The exhaustive auto-generated listing is under Full API reference → panel; this page is the guided tour.

The dispatcher — sp.panel

sp.panel is a single entry point that dispatches to the estimator named by method=:

import statspai as sp

# Fixed effects (within estimator), clustered SEs:
r = sp.panel(df, "y ~ x1 + x2", entity="firm", time="year",
             method="fe", cluster="firm")
print(r.summary())

r = sp.panel(df, "y ~ x1 + x2", entity="firm", time="year", method="re")   # random effects
r = sp.panel(df, "y ~ x1 + x2", entity="firm", time="year", method="pooled")
method= Estimator
"fe" One- or two-way fixed effects (within)
"re" Random effects (GLS)
"pooled" Pooled OLS
"between" Between estimator
"fd" First differences

High-dimensional fixed effects — sp.hdfe_ols / sp.absorb_ols

For many fixed-effect dimensions (firm × year × worker …), use the reghdfe-style absorbing estimators, which demean iteratively instead of building dummies:

# Absorb firm and year FE; cluster by firm.
r = sp.hdfe_ols("y ~ x1 + x2 | firm + year", data=df, cluster="firm")

# Wild cluster bootstrap for few-cluster inference:
r = sp.hdfe_ols("y ~ x1 | firm", data=df, cluster="firm",
                wild=True, wild_n_boot=999, wild_seed=0)

sp.Absorber exposes the reusable demeaning operator, and sp.demean returns the within-transformed array plus the singleton-keep mask, for callers that want to drive the HDFE machinery directly. Singletons are dropped by default (drop_singletons=True).

Performance

The HDFE path is backed by a Rust demeaning kernel when available and transparently falls back to NumPy / pyfixest otherwise — see GPU acceleration and the sp.fast.* namespace.

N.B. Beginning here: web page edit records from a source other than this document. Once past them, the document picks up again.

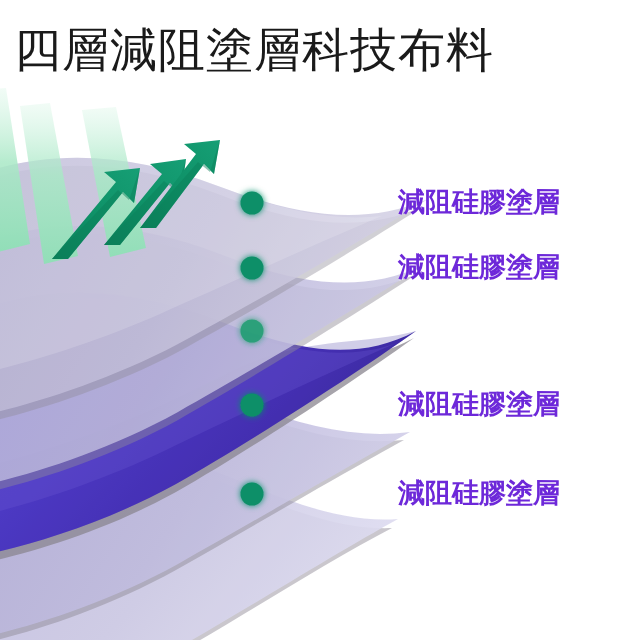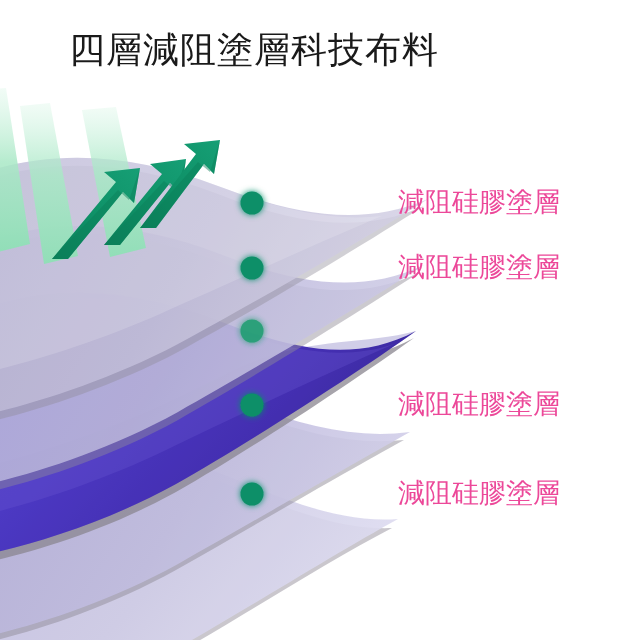--- a/index.html
+++ b/index.html
@@ -21,7 +21,7 @@
     top: 26px;
     width: 508px;
     text-align: center;
-    font-size: 36px;
+    font-size: 47px;
     line-height: 48px;
     letter-spacing: 1px;
     color: #1a1a1a;

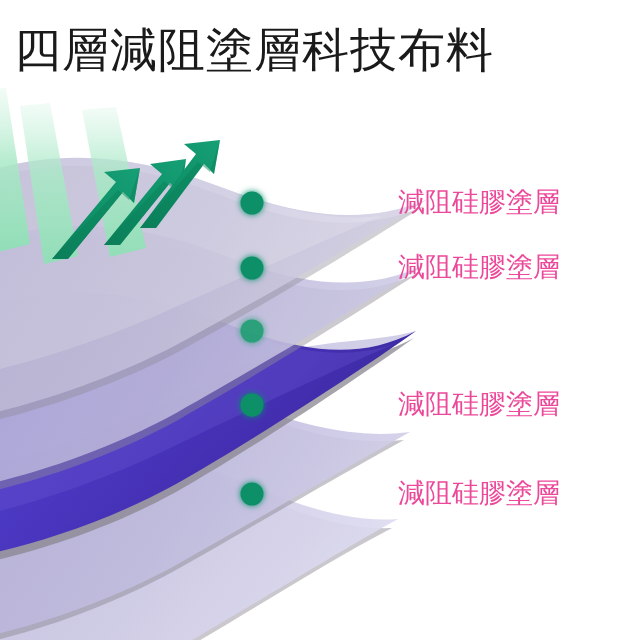--- a/index.html
+++ b/index.html
@@ -40,9 +40,10 @@
     position: absolute;
     font-size: 27px;
     line-height: 30px;
-    color: #ec4899;
+    color: #6d28d9;
     white-space: nowrap;
     font-family: "DejaVu Sans", "Liberation Sans", sans-serif;
+    font-weight: bold;
   }
   #watermark {
     position: absolute;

Interactive fixed effects — sp.interactive_fe

Bai (2009) interactive fixed effects allow a factor structure (unobserved common shocks with heterogeneous loadings) instead of additive two-way FE:

r = sp.interactive_fe(df, y="y", x=["x1", "x2"], id="firm", time="year",
                      n_factors=2)

Other panel models

# Feasible GLS for panels with heteroskedastic / correlated errors:
r = sp.panel_fgls(df, "y ~ x1 + x2", entity="firm", time="year")

# Panel limited-dependent models:
r = sp.panel_logit(df, "d ~ x1 + x2", entity="firm", time="year")
r = sp.panel_probit(df, "d ~ x1 + x2", entity="firm", time="year")

# Panel unit-root tests (Im–Pesaran–Shin default; also LLC, Fisher):
ur = sp.panel_unitroot(df, variable="gdp", id="country", time="year", test="ips")

Comparing specifications — sp.panel_compare

Estimate the same model under several methods and line them up (a quick way to see how sensitive a coefficient is to the FE/RE choice):

tbl = sp.panel_compare(df, "y ~ x1 + x2", entity="firm", time="year",
                       methods=["fe", "re", "pooled"], cluster="firm")
tbl   # one column per method

A Hausman-style contrast between FE and RE is the classic use: if the FE and RE coefficients diverge materially, the random-effects orthogonality assumption is suspect and FE is the safer choice.

Utilities

  • sp.balance_panel(df, entity, time) — keep only units observed in every period (balanced panel).
  • sp.demean(...) / sp.Absorber(...) — low-level within-transform building blocks shared by the HDFE estimators.